Exercise: Take the entries below and print only the lines from the one with "[127,1033,384,1048] [111,1051,384,1067] [143,1069,224,1082]" through the one with "(312, 1165) none", exactly as they stand, both ends included.

Dataset records:
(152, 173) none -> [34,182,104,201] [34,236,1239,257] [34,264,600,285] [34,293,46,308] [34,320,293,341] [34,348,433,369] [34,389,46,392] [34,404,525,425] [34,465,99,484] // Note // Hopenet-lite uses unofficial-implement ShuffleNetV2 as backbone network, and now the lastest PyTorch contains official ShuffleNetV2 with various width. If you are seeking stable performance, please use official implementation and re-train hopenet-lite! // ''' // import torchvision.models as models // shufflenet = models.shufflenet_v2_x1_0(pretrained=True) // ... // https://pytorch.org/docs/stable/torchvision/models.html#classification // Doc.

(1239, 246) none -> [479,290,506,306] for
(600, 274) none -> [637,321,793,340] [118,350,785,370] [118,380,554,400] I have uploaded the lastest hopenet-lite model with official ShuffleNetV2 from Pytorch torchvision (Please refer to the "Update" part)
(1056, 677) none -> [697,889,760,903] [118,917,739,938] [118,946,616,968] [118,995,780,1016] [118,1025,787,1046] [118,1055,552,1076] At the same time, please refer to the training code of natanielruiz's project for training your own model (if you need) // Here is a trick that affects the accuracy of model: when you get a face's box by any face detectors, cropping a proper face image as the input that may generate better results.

--

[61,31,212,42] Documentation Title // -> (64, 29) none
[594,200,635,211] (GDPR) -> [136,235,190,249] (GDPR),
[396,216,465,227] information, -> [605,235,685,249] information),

...

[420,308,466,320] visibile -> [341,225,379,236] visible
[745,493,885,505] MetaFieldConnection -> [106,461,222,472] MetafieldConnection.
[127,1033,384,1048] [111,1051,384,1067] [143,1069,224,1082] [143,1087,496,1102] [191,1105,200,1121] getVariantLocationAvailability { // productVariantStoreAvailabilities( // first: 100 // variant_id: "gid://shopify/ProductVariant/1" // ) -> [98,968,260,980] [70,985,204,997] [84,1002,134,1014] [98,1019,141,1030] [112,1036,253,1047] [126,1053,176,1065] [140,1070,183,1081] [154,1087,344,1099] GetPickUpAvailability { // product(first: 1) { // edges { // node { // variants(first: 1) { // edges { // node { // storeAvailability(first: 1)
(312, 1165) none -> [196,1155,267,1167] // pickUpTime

Exercise response:
[127,1033,384,1048] [111,1051,384,1067] [143,1069,224,1082] [143,1087,496,1102] [191,1105,200,1121] getVariantLocationAvailability { // productVariantStoreAvailabilities( // first: 100 // variant_id: "gid://shopify/ProductVariant/1" // ) -> [98,968,260,980] [70,985,204,997] [84,1002,134,1014] [98,1019,141,1030] [112,1036,253,1047] [126,1053,176,1065] [140,1070,183,1081] [154,1087,344,1099] GetPickUpAvailability { // product(first: 1) { // edges { // node { // variants(first: 1) { // edges { // node { // storeAvailability(first: 1)
(312, 1165) none -> [196,1155,267,1167] // pickUpTime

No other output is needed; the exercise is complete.